The lines to find are those in the entries that hold the word "Monaco"; copy every one of them.

★ ★ ★ ★ ★ ★ ★

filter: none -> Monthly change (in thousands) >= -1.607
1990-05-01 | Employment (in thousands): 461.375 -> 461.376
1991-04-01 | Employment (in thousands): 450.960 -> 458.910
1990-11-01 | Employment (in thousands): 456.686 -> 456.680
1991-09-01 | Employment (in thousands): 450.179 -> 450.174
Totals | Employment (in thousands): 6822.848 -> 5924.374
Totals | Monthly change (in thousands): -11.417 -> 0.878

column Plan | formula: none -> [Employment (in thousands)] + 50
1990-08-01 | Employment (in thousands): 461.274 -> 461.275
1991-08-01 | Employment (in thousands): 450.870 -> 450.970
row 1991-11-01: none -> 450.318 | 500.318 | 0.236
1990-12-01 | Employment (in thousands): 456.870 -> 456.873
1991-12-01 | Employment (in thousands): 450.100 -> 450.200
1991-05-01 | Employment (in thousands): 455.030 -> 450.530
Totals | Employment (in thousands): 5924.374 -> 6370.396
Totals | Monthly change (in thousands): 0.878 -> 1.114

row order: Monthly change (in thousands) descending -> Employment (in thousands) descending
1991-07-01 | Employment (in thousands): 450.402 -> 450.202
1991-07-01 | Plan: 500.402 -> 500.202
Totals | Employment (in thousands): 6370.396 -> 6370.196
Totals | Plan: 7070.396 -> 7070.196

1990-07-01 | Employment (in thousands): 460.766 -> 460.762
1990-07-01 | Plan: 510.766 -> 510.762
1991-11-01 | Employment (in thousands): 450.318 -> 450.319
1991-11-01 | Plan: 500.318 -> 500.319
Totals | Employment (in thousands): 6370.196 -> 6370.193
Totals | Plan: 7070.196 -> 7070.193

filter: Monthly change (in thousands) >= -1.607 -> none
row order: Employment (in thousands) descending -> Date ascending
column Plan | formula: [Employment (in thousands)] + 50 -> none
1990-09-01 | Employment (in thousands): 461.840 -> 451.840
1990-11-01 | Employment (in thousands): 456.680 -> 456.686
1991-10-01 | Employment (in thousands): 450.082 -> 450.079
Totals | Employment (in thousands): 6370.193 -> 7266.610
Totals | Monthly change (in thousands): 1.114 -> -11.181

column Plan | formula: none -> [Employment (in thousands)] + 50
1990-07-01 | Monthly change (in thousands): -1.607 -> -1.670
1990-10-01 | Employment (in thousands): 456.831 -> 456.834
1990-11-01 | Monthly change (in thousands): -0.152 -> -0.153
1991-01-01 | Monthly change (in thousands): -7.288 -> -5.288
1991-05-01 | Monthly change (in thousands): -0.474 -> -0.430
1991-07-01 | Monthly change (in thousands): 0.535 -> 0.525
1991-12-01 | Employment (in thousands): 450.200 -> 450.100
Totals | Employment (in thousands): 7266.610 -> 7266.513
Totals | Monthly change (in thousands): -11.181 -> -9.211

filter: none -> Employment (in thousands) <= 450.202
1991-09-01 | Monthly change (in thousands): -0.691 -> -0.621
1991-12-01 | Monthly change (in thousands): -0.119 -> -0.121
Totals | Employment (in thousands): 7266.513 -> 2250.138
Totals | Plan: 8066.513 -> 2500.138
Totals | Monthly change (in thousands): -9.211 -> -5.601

★ ★ ★ ★ ★ ★ ★

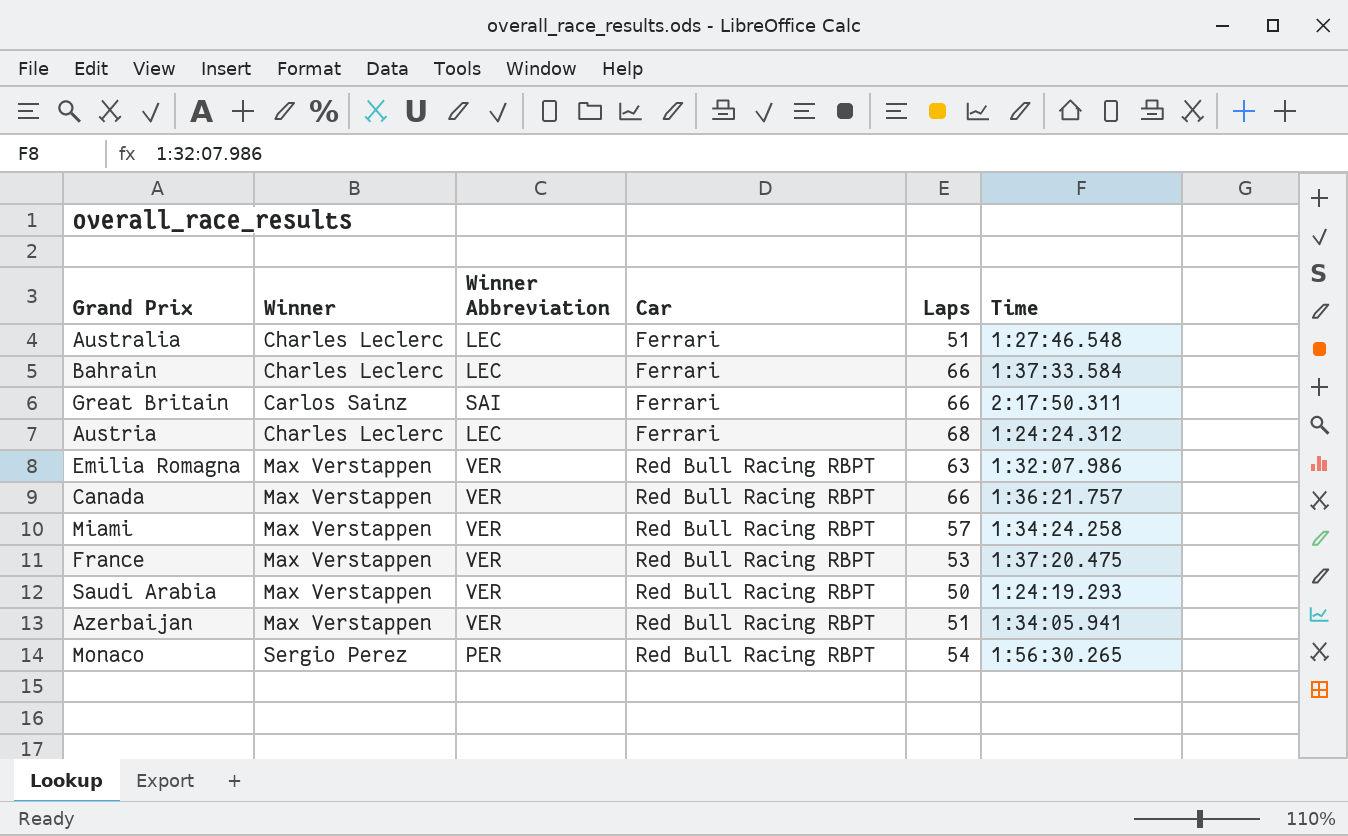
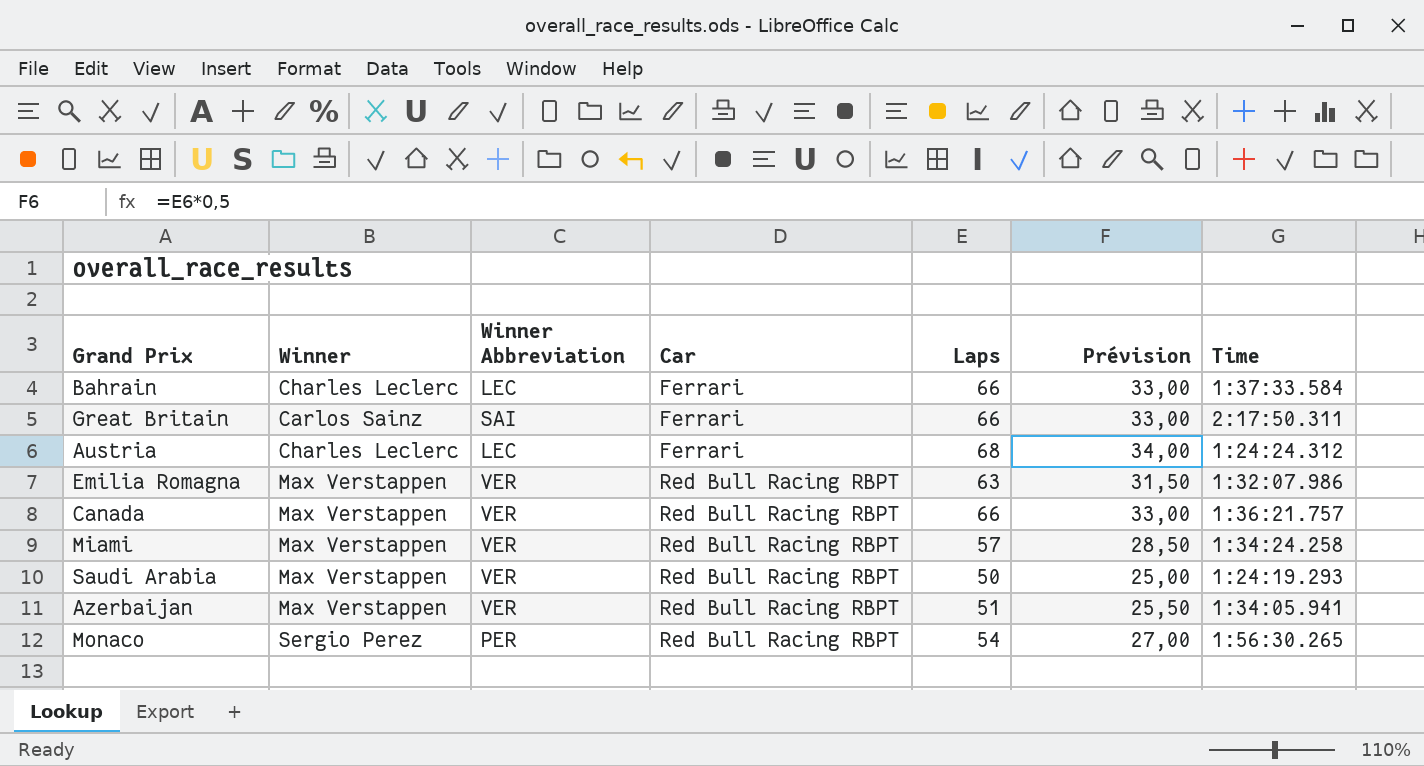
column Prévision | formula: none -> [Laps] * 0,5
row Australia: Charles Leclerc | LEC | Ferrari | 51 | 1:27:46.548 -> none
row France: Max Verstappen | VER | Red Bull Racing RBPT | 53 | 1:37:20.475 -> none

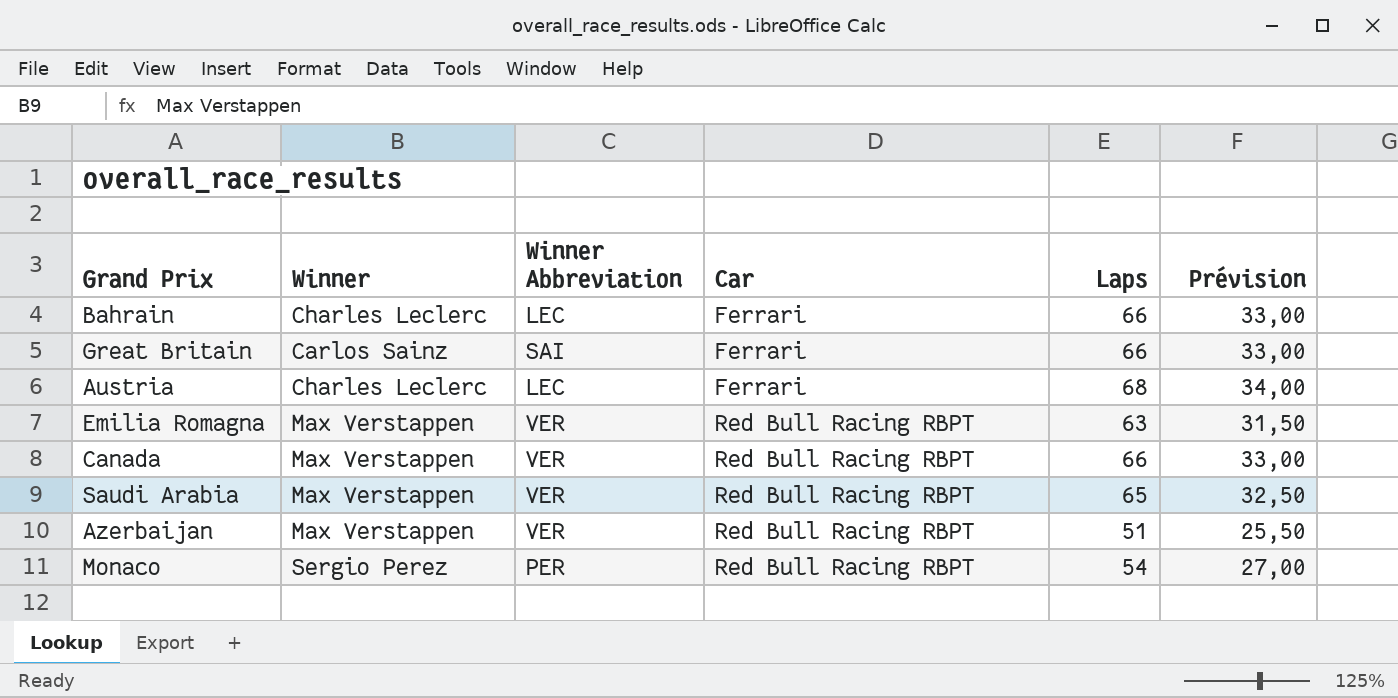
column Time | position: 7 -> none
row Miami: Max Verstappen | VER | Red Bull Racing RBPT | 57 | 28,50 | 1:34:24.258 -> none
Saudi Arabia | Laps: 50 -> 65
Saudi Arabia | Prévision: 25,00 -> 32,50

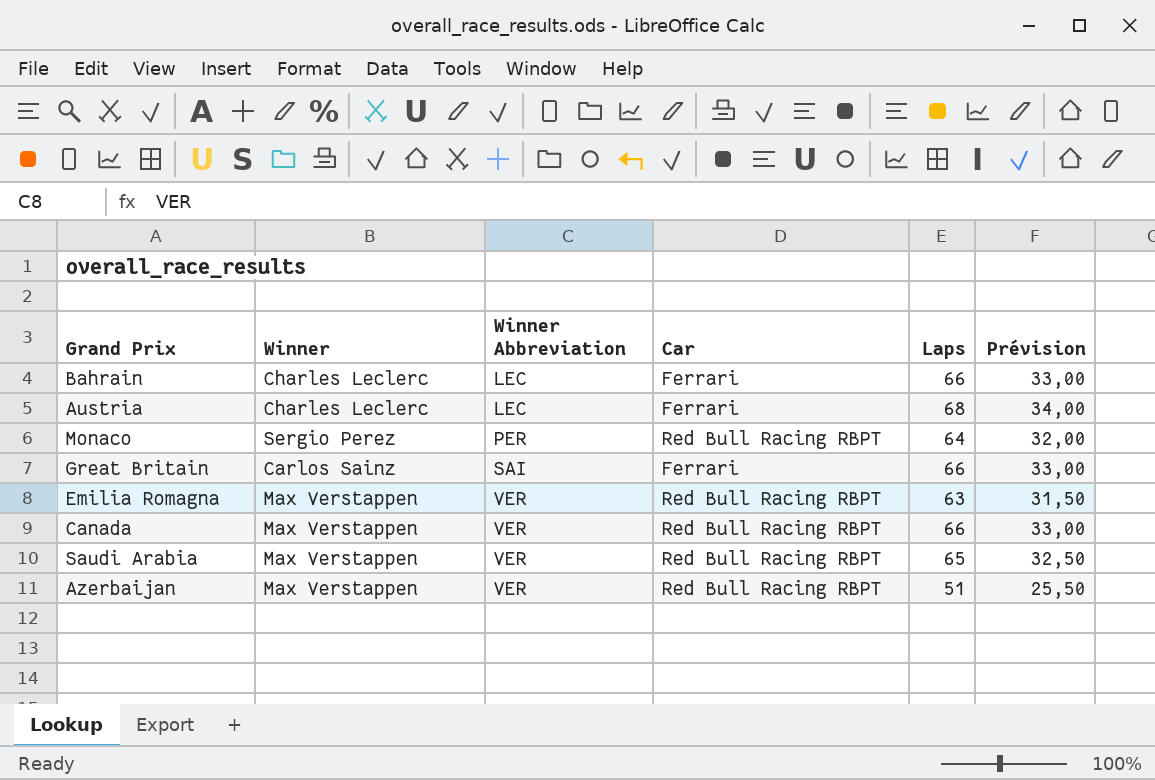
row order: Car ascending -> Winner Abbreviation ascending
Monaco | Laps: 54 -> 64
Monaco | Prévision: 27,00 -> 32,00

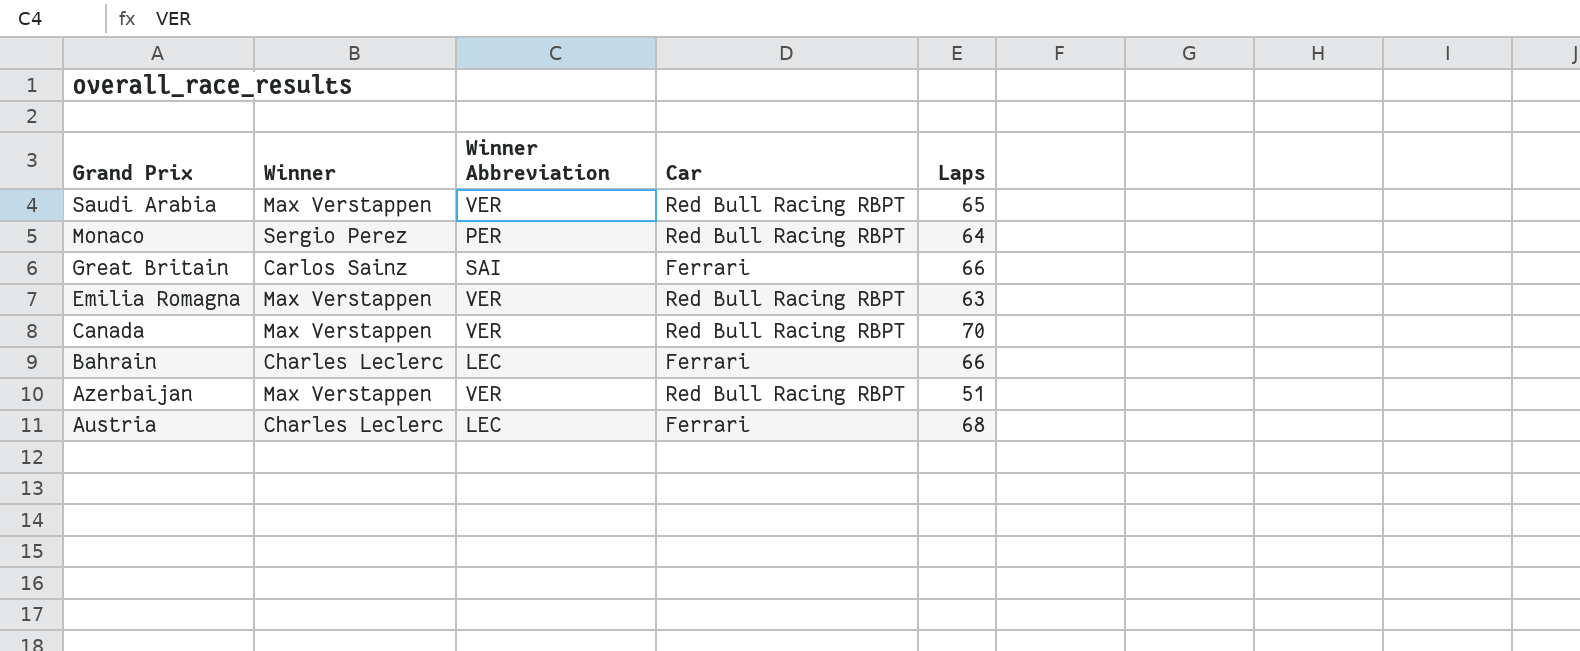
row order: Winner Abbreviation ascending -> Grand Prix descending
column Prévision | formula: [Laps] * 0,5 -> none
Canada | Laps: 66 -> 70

★ ★ ★ ★ ★ ★ ★

▸ RESPONSE TO THIS EXERCISE
Monaco | Laps: 54 -> 64
Monaco | Prévision: 27,00 -> 32,00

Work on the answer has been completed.